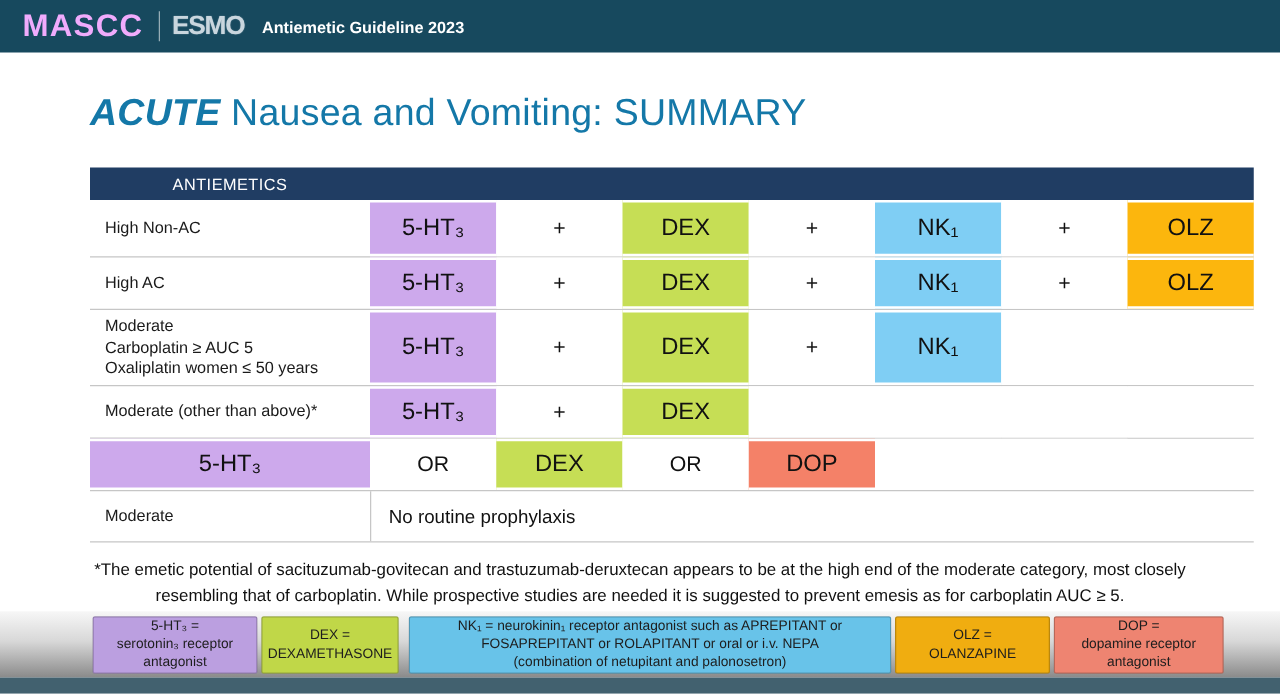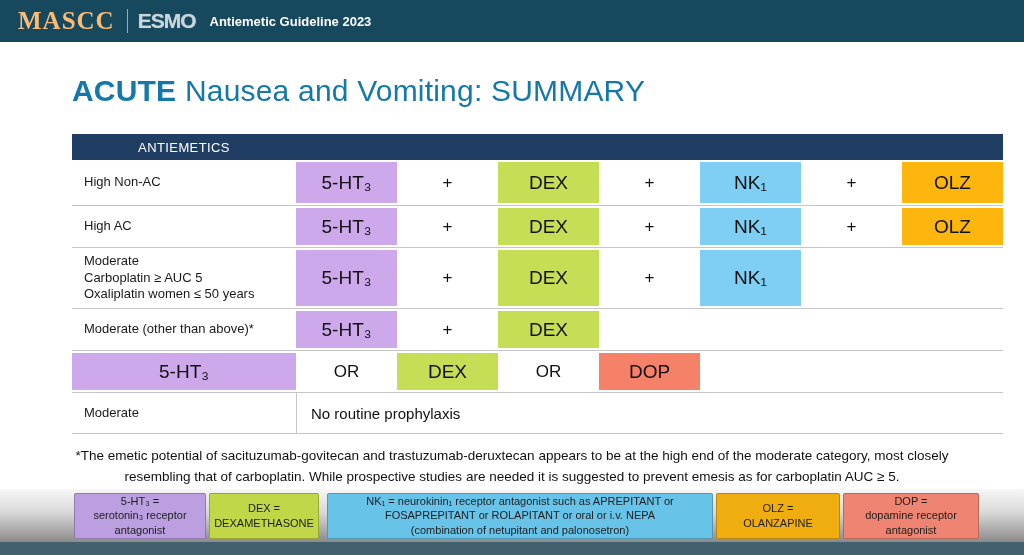"MASCC" .mascc { color: #fdba74 -> #f0abfc; font-family: Liberation Serif, serif -> Liberation Sans, sans-serif }
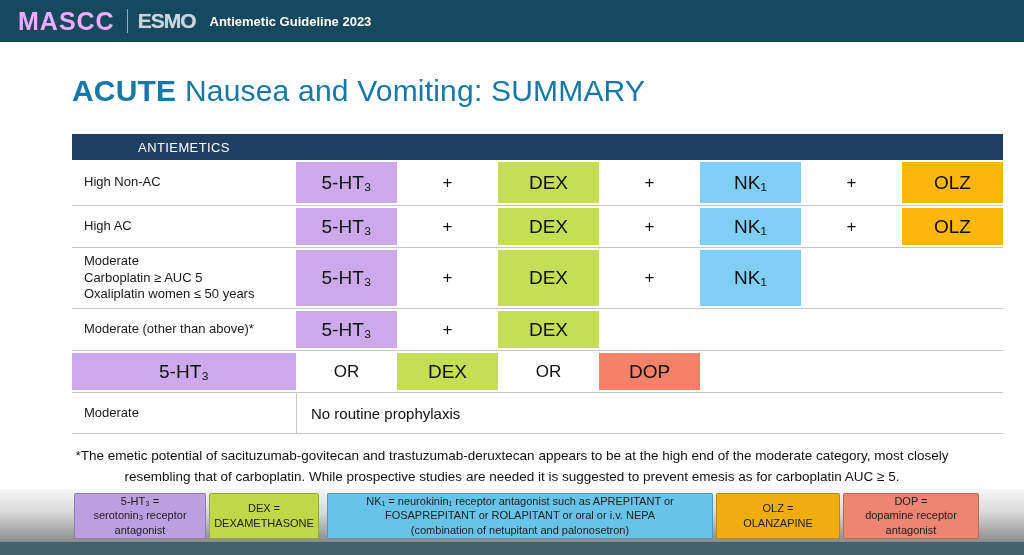"ACUTE" .title .t-bold { font-style: none -> italic }
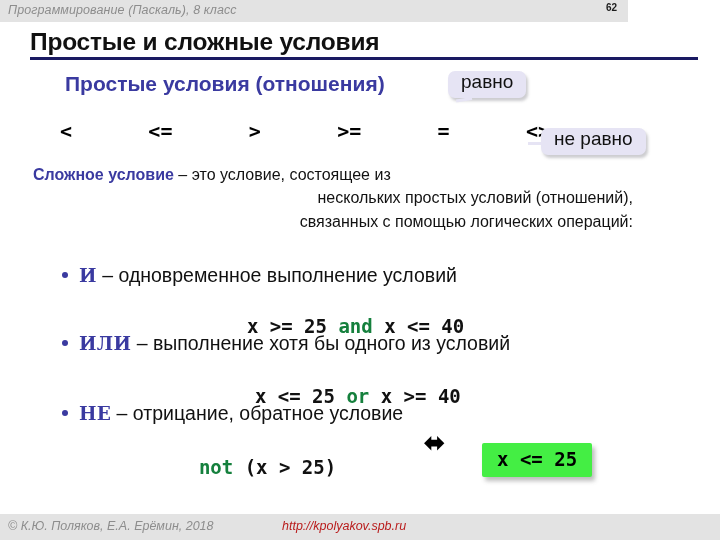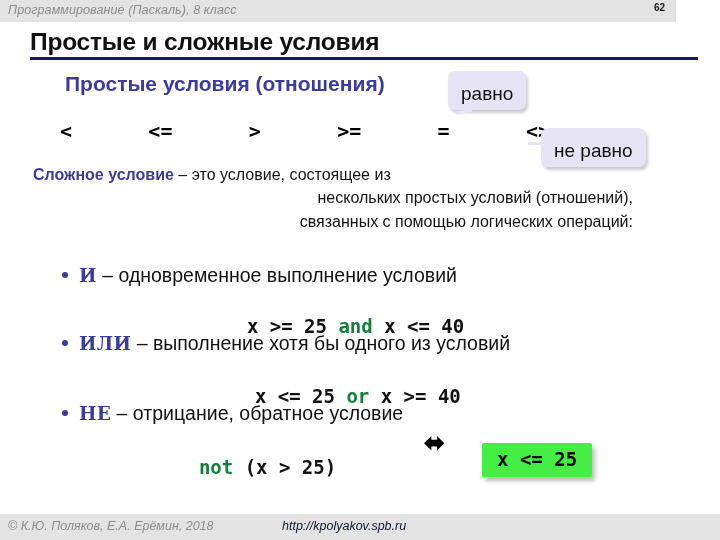"Программирование (Паскаль), 8 класс" #slide-header { width: 676px -> 628px }
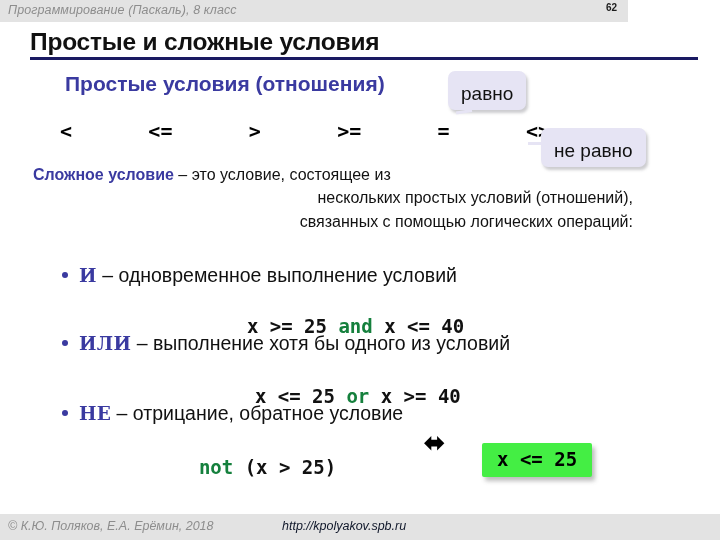"равно" .callout { padding: 12px 13px 5px 13px -> 0 13px 5px 13px }
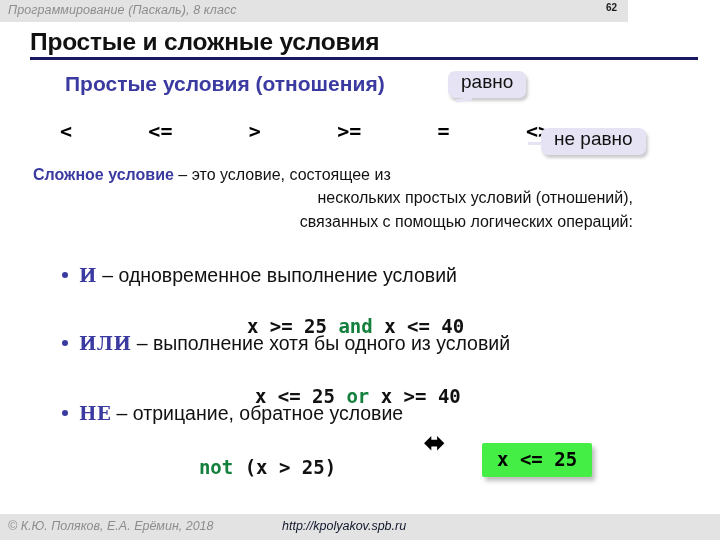"http://kpolyakov.spb.ru" #site-url { color: #0f172a -> #b91c1c }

WHAT YOU SHOULD DO:
Retype the records verbatim, but not their images.

ANSWER BELOW:
"MASCC" .mascc { color: #fdba74 -> #f0abfc; font-family: Liberation Serif, serif -> Liberation Sans, sans-serif }
"ACUTE" .title .t-bold { font-style: none -> italic }
"Программирование (Паскаль), 8 класс" #slide-header { width: 676px -> 628px }
"равно" .callout { padding: 12px 13px 5px 13px -> 0 13px 5px 13px }
"http://kpolyakov.spb.ru" #site-url { color: #0f172a -> #b91c1c }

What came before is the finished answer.